For the avoidance of any doubt this licence contained in this paragraph shall survive the expiry or termination of this Agreement.
8.3 If Akru processes Merchant Personal Data under this Agreement, for the purposes of the Data Protection Legislation, the Merchant is Data Controller of the Merchant Personal Data and Akru is the Data Processor. Akru shall only carry out such processing for the purposes of fulfilling its obligations under this Agreement and only on documented instructions which the Merchant may give Akru from time to time concerning any Processing or to comply with a legal obligation. The details of the processing of Merchant Personal Data carried out by Akru (or its sub-contractors) and the data subjects whose Personal Data Akru may process are listed within the Akru Sub-processors list displayed on the Akru website and the Merchant hereby authorises such processing.
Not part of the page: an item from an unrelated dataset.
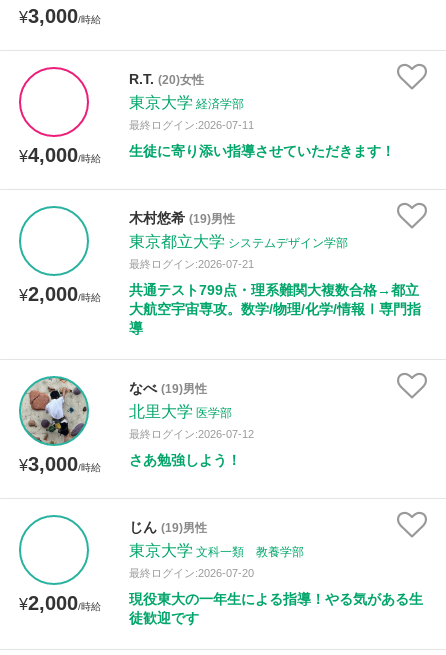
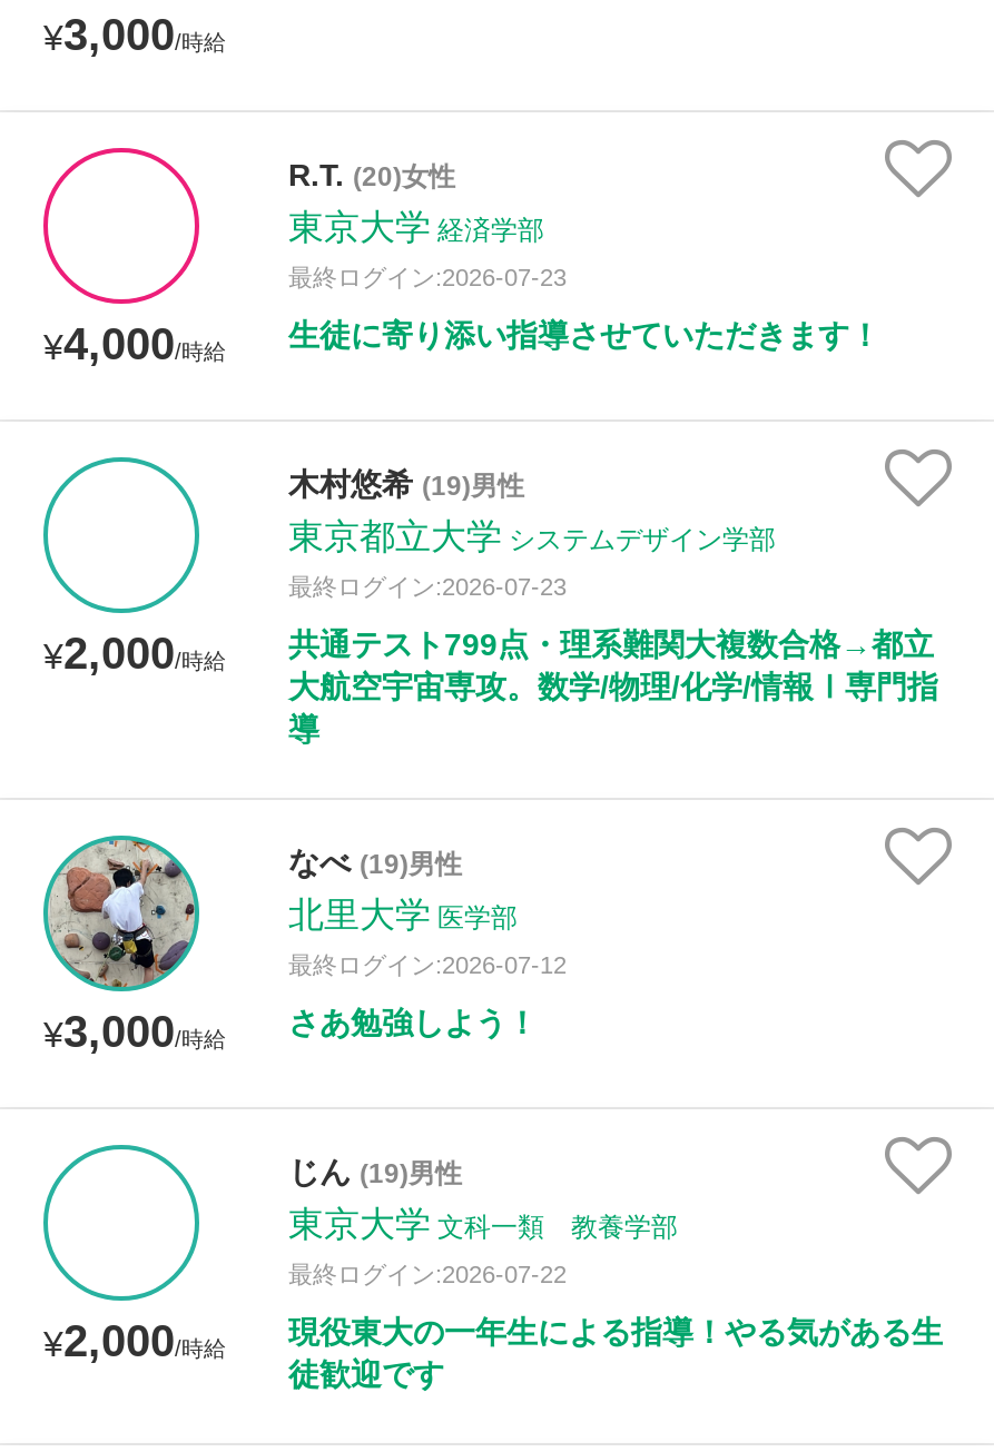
[129,119,254,131] 最終ログイン:2026-07-11 -> [288,264,567,290] 最終ログイン:2026-07-23
[129,258,254,270] 最終ログイン:2026-07-21 -> [288,573,567,600] 最終ログイン:2026-07-23
[129,567,254,579] 最終ログイン:2026-07-20 -> [288,1261,567,1287] 最終ログイン:2026-07-22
8.4 Neither Akru nor its sub-contractors or third party software providers are responsible or liable for any data (as regards its accuracy or otherwise) entered or inputted into any website and/or the Akru Software and/or third party software by either the Merchant or by third parties introduced by the Merchant including but not limited to the Merchant’s employees and/or customers.
8.5 Neither Akru nor its sub-contractors or third party software providers are responsible or liable for the Merchant’s use of any data exported from any website and/or the Akru Software and/or third party software by either the Merchant or by third parties introduced by the Merchant including but not limited to the Merchant’s employees and/or customers.
8.6 Akru may transfer Merchant Personal Data to any country outside the European Union or to an international organisation and the Merchant’s consents to any such transfer and will agree any terms relating to such transfer at the relevant time. Any applicable data transfer mechanism for a transfer of personal data outside of the EU will be determined by Akru. The Merchant hereby agrees and confirms that it consents to the processing in the countries outside the European Union and to international organisations via an applicable data transfer mechanism to be determined by Akru.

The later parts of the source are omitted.